Le 13 août 08 à 05:27, Daniel Dunbar a écrit :
> The plain and simple answer is because I forgot we had it. :)
>
>
> Thanks for the info on the magic constant, I will look into merging  
> the
> definitions and add some more documentation referencing the stuff you
> mention tomorrow.
>
> - Daniel
>
>
> ----- Original Message ----
> From: Jean-Daniel Dupas <devlists at shadowlab.org>
> To: cfe-dev Developers <cfe-dev at cs.uiuc.edu>
> Sent: Tuesday, August 12, 2008 4:13:35 PM
> Subject: [cfe-dev] Objc Apple Runtime and constant strings
>
> Just a question.
>
> I saw a patch commited today to add support for constant strings in
> the Apple runtime. Is there a reason to reimplement the constant
> string generation and not simply call  GetAddrOfConstantCFString ?
>
> llvm::Constant *CGObjCMac::GenerateConstantString(const std::string
> &String) {
>    return CGM:: GetAddrOfConstantCFString(String);
> }
>
>
> And now that we are here, about the magic constant in the code.
>
>    // FIXME: I have no idea what this constant is (it is a magic
>   // constant in GCC as well). Most likely the encoding of the string
>   // and at least one part of it relates to UTF-16. Is this just the
>   // code for UTF-8? Where is this handled for us?

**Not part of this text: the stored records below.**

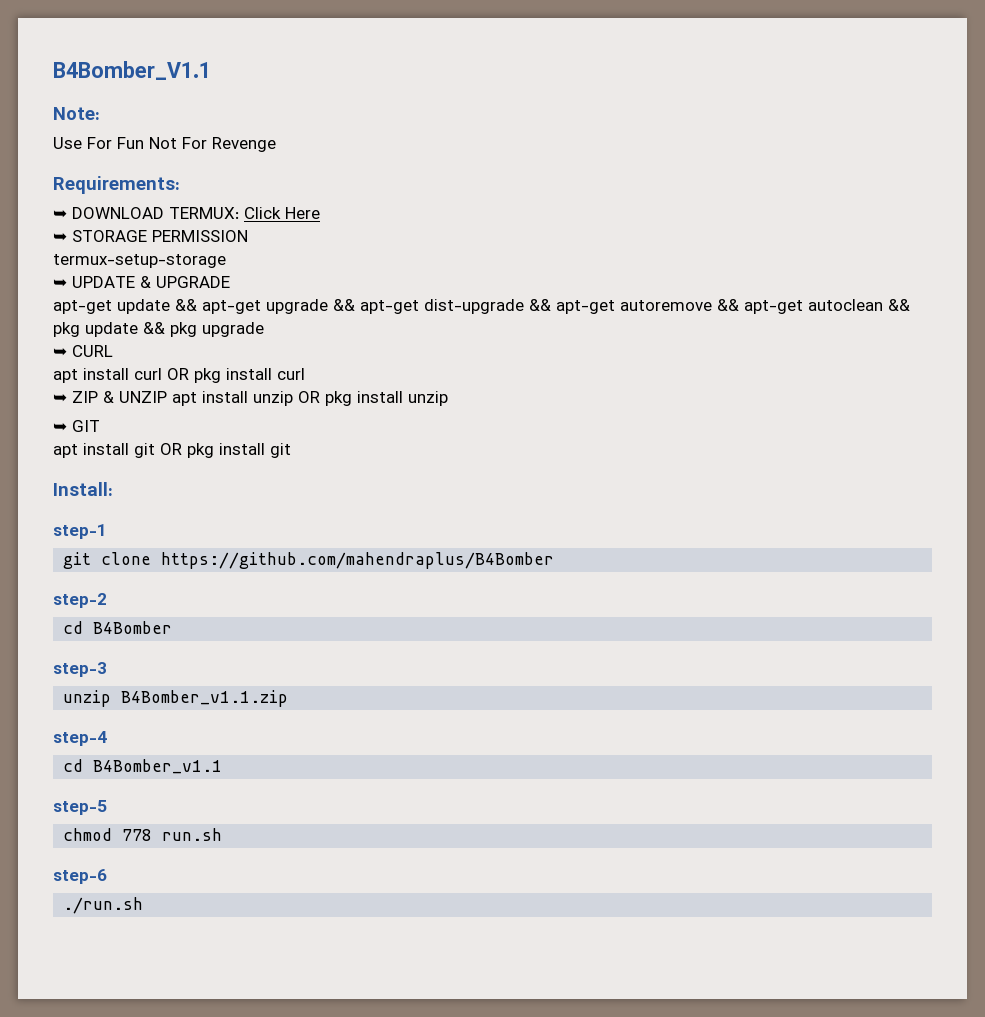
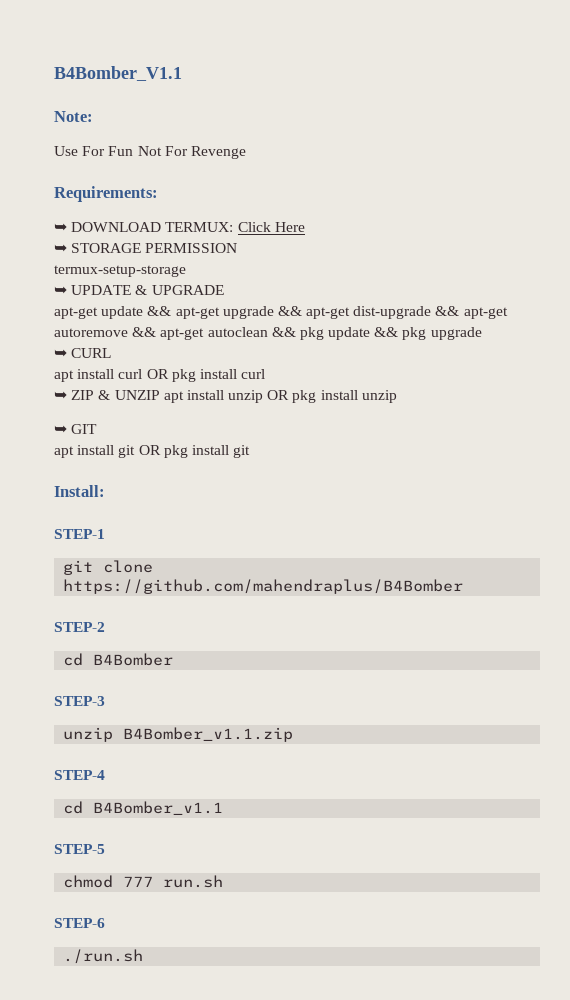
[53,524,107,539] step-1 -> [54,529,105,539] STEP-1
[53,593,107,608] step-2 -> [54,622,105,632] STEP-2
[53,662,107,677] step-3 -> [54,696,105,706] STEP-3
[53,731,107,746] step-4 -> [54,770,105,780] STEP-4
[53,800,107,815] step-5 -> [54,844,105,854] STEP-5
[122,829,153,841] 778 -> [123,876,154,887] 777
[53,869,107,884] step-6 -> [54,918,105,928] STEP-6

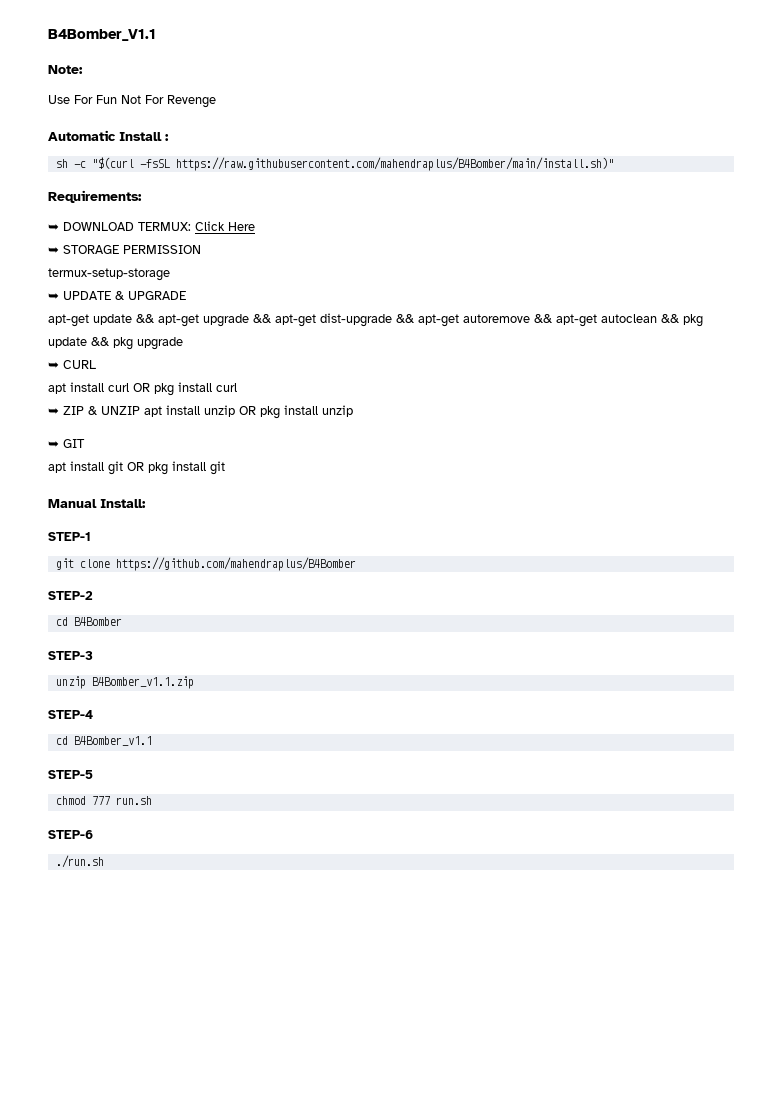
(246, 152) none -> [48,130,169,141] [55,157,614,171] // Automatic Install : // sh -c "$(curl -fsSL https://raw.githubusercontent.com/mahendraplus/B4Bomber/main/install.sh)"
(251, 451) none -> [48,499,97,508] Manual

>   //  See: <rdr://2996215>
>   unsigned flags = 0x07c8;
>
> Obj-C constant string are nothing more than constant CFStringRef.
>
> Each CFTypeRef is just a structure whose first bytes are defined as
> follow (in Mac OS X 10.5):
>
> struct __CFInstance {
> void *isa;
> uint8_t info[4];
> ...
> }
>
> Each CFType structure (class) is identified by an unique integer
> generated at runtime initialization. (CFTypeID)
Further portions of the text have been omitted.